In der Vergangenheit bin ich häufiger von Kunden gefragt worden:  Was ist genau E-Learning? Wann lohnt es sich E-Learning in meiner Organisation einzusetzen? Welcher Aufwand kommt auf uns zu?  Die Antworten hier als E-Learning FAQ in drei Teilen:

Was versteht man genau unter E-Learning?

Unter E-Learning versteht man verschiedene Formen des Lehrens und Lernens, die alle das Internet oder neue Medien nutzen. Der größte Unterschied zwischen den verschiedenen E-Learning-Formen besteht darin, wie der Kontakt zwischen Lehrenden und Lernenden stattfindet. Dazu drei Beispiele:

Das Live-Seminar: Referent und Seminarteilnehmer treffen sich zu einem verabredeten Zeitpunkt im Internet. Auf der Online-Plattform sieht die Gruppe den Referenten über Video, während die anderen Teilnehmer über Audio zu hören sind.  Der Referent unterstützt seinen Vortrag mit einer Power-Point-Präsentation. Mit Übungen, Aufgaben und Fragen an die Teilnehmer entsteht ein Unterrichtsgespräch in der Gruppe. Diese Form wird auch E-Seminar, Online-Seminar oder Webinar genannt.
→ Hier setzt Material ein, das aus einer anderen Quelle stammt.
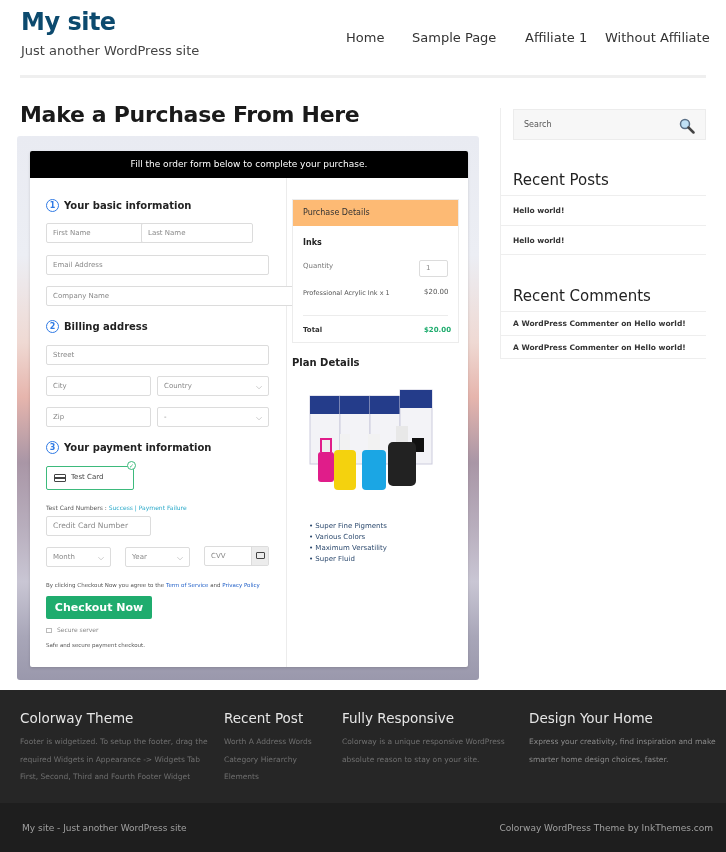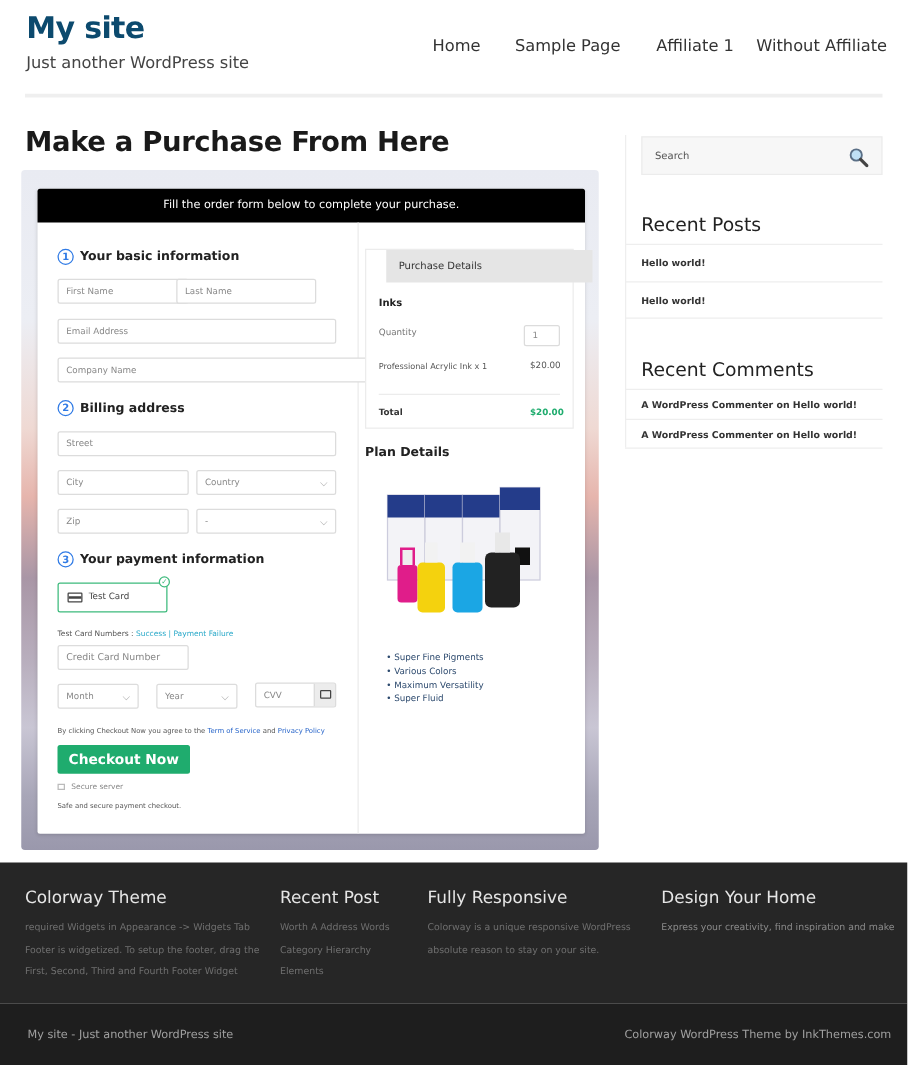--- a/index.html
+++ b/index.html
@@ -35,7 +35,7 @@
 .cvv-btn span{position:absolute;left:4px;top:5px;width:9px;height:7px;border:1.2px solid #444;border-radius:1px}
 
 .pd{left:292px;top:199px;width:167px;height:144px;border:1px solid #ececec;background:#fff}
-.pd-head{left:16px;top:0;width:165px;height:26px;background:#e5e5e5;font-size:8px;color:#333;line-height:26px;padding-left:10px}
+.pd-head{left:0;top:0;width:165px;height:26px;background:#fdba74;font-size:8px;color:#333;line-height:26px;padding-left:10px}
 .plan-title{left:292px;top:357px;font-size:10px;font-weight:bold;color:#222}
 .bullets{left:309px;top:521px;font-size:7px;font-weight:normal;color:#2d4a6e;line-height:11px}
 

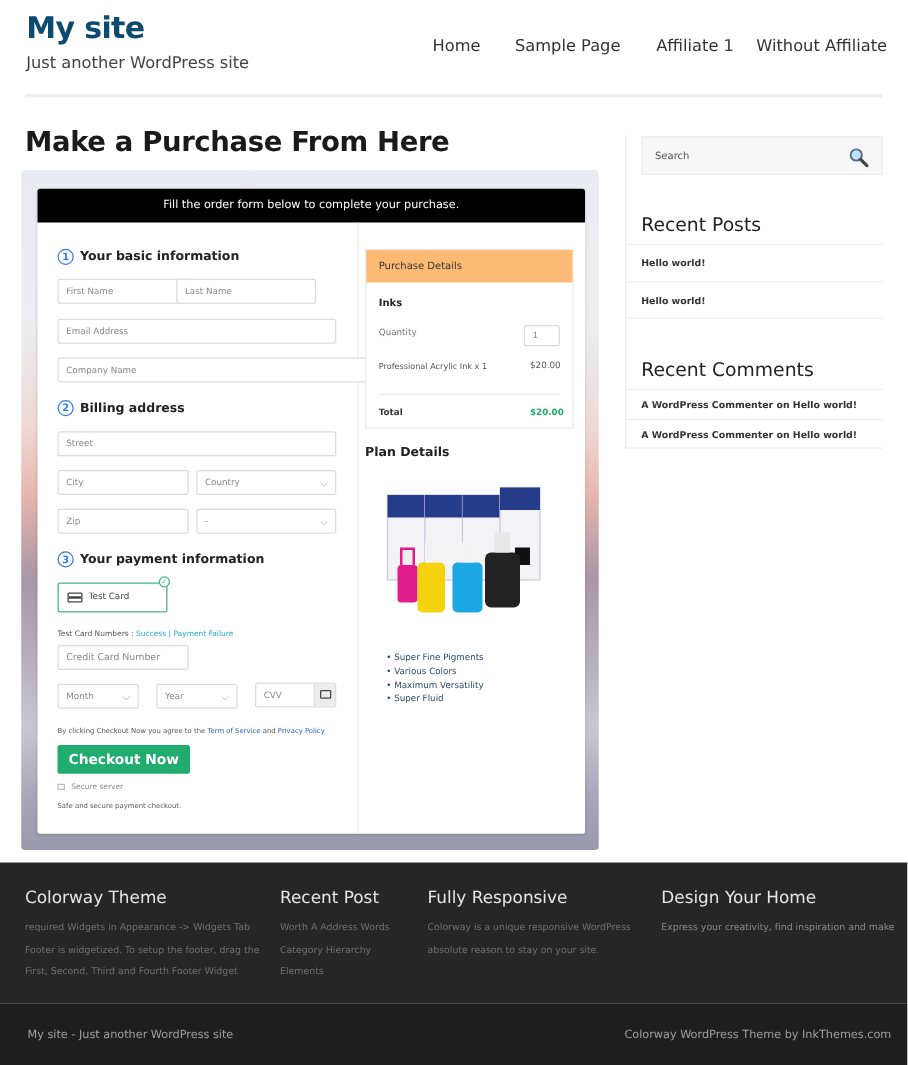--- a/index.html
+++ b/index.html
@@ -177,8 +177,8 @@
 <div class="abs footer"></div>
 <div class="abs foot-h" style="left:20px">Colorway Theme</div>
 <div class="abs foot-p" style="left:20px">
+  <div>Footer is widgetized. To setup the footer, drag the</div>
   <div>required Widgets in Appearance -&gt; Widgets Tab</div>
-  <div>Footer is widgetized. To setup the footer, drag the</div>
   <div>First, Second, Third and Fourth Footer Widget</div>
 </div>
 <div class="abs foot-h" style="left:224px">Recent Post</div>

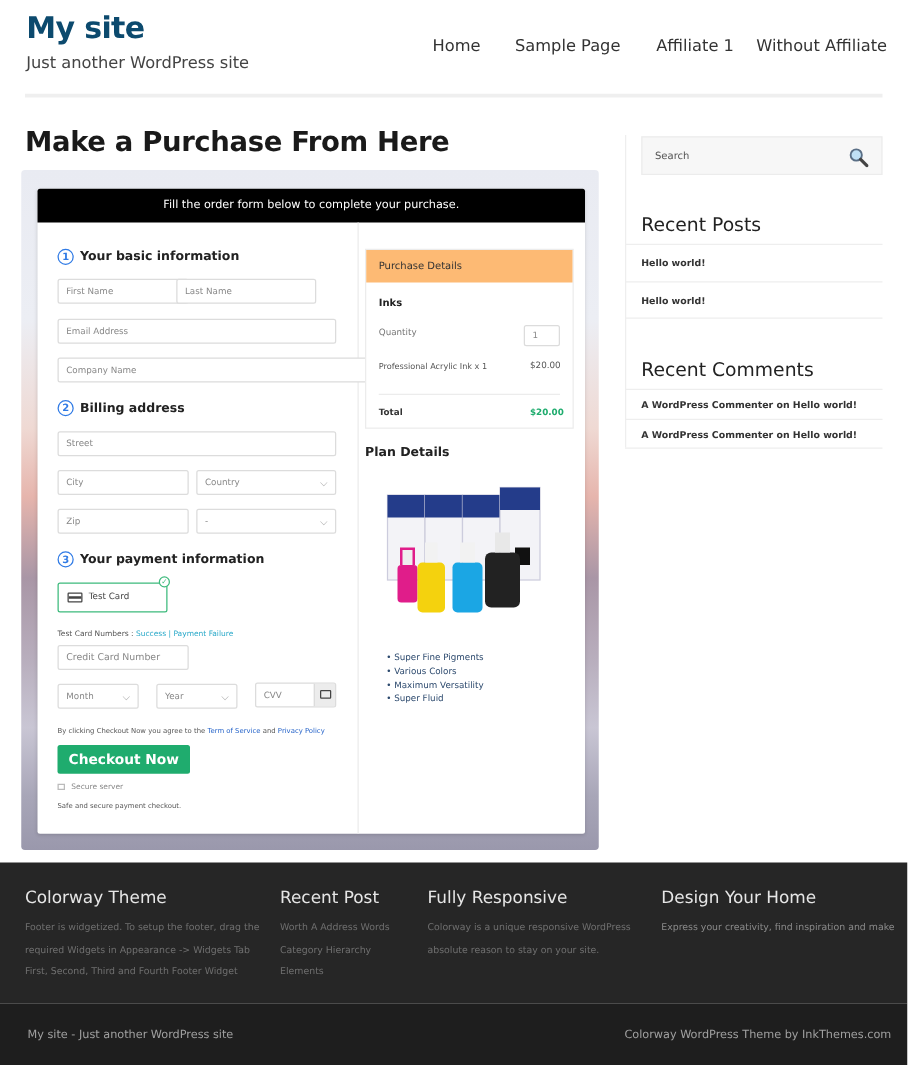--- a/index.html
+++ b/index.html
@@ -195,6 +195,7 @@
 <div class="abs foot-h" style="left:529px">Design Your Home</div>
 <div class="abs foot-p" style="left:529px;color:#8a8a8a">
   <div>Express your creativity, find inspiration and make</div>
+  <div>smarter home design choices, faster.</div>
 </div>
 <div class="abs bottom"></div>
 <div class="abs bottom-t" style="left:22px">My site - Just another WordPress site</div>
Mehr

Das virtuelle Klassenzimmer: Im virtuellen Klassenzimmer können Lehrer und Lernende zu verschiedenen Zeiten arbeiten. Der Referent/Lehrer hat den Stoff in verschiedenen Unterrichtseinheiten mit Übungen, Quiz, Aufgaben usw.  aufbereitet. Die Schüler bearbeiten das Material im eigenen Tempo und erhalten Feedback vom Referenten. Der Austausch mit dem Referenten und in der Gruppe erfolgt per E-Mail oder über ein Forum.
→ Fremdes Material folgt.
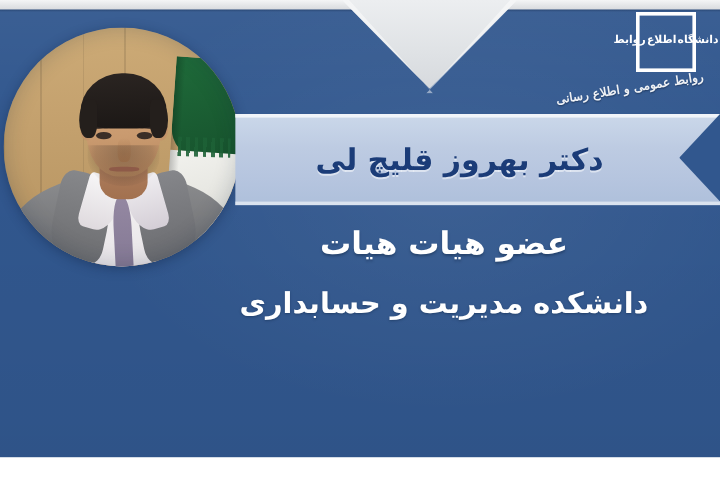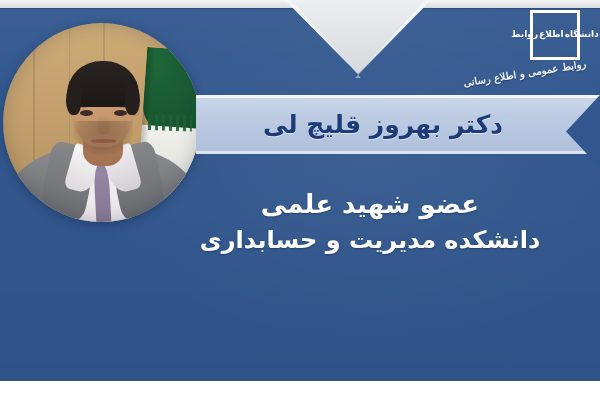--- a/index.html
+++ b/index.html
@@ -327,7 +327,7 @@
     left: 196px;
     top: 95px;
     width: 404px;
-    height: 59px;
+    height: 76px;
   }
   .ribbon-body {
     position: absolute;

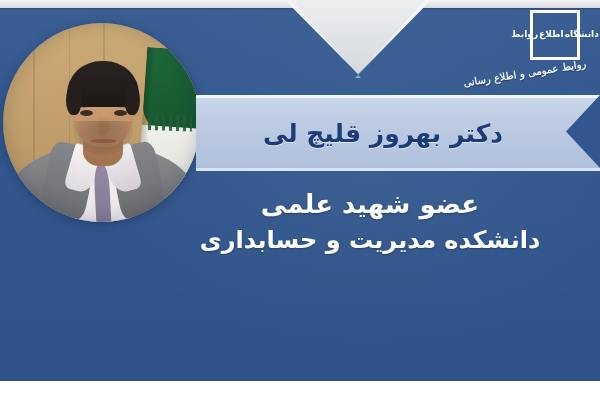--- a/index.html
+++ b/index.html
@@ -504,7 +504,7 @@
   </div>
 
   <div class="titles">
-    <div class="title-line1">عضو شهید علمی</div>
+    <div class="title-line1">عضو هیات هیات</div>
     <div class="title-line2">دانشکده مدیریت و حسابداری</div>
   </div>
 

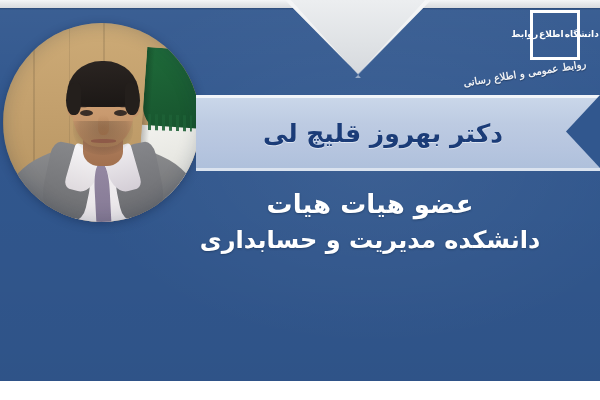--- a/index.html
+++ b/index.html
@@ -392,7 +392,7 @@
     font-size: 24px;
     font-weight: bold;
     line-height: 1.3;
-    margin-top: 4px;
+    margin-top: 17px;
     text-shadow: 0 1px 2px rgba(10,25,50,0.35);
   }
Das Selbstlernen: Bei dieser Form, häufig auch als klassisches E-Learning bezeichnet, tritt der Lehrer nicht persönlich in Erscheinung. Das Material wird so aufbereitet, dass sich der Lernende die Inhalte ohne weitere Unterstützung oder Kontakt zu einer Gruppe aneignen kann. Früher wurden die Inhalte häufig direkt auf dem Computer (Computer-based Training) oder einer CD gespeichert, heute sind sie in der Regel über das Internet abrufbar (Web-based Training).
Natürlich gibt es auch  Kombinationen aus den drei Formen. Häufig wird auch nur zwischen Virtuellem Klassenzimmer mit gleichzeitigem (synchronen) und asynchronem (zu verschiedenen Zeiten) Lernen sowie Selbststudium unterschieden.

Sind die Seminare dann im Netz öffentlich?
Jeder Veranstalter entscheidet selbst, wer an einem Seminar teilnimmt oder wer das virtuelle Klassenzimmer betreten darf. Die Seminarteilnehmer bleiben unter sich, die besprochenen Inhalte sind vor neugierigen Augen geschützt.  Natürlich ist es auch möglich, öffentliche Veranstaltungen abzuhalten.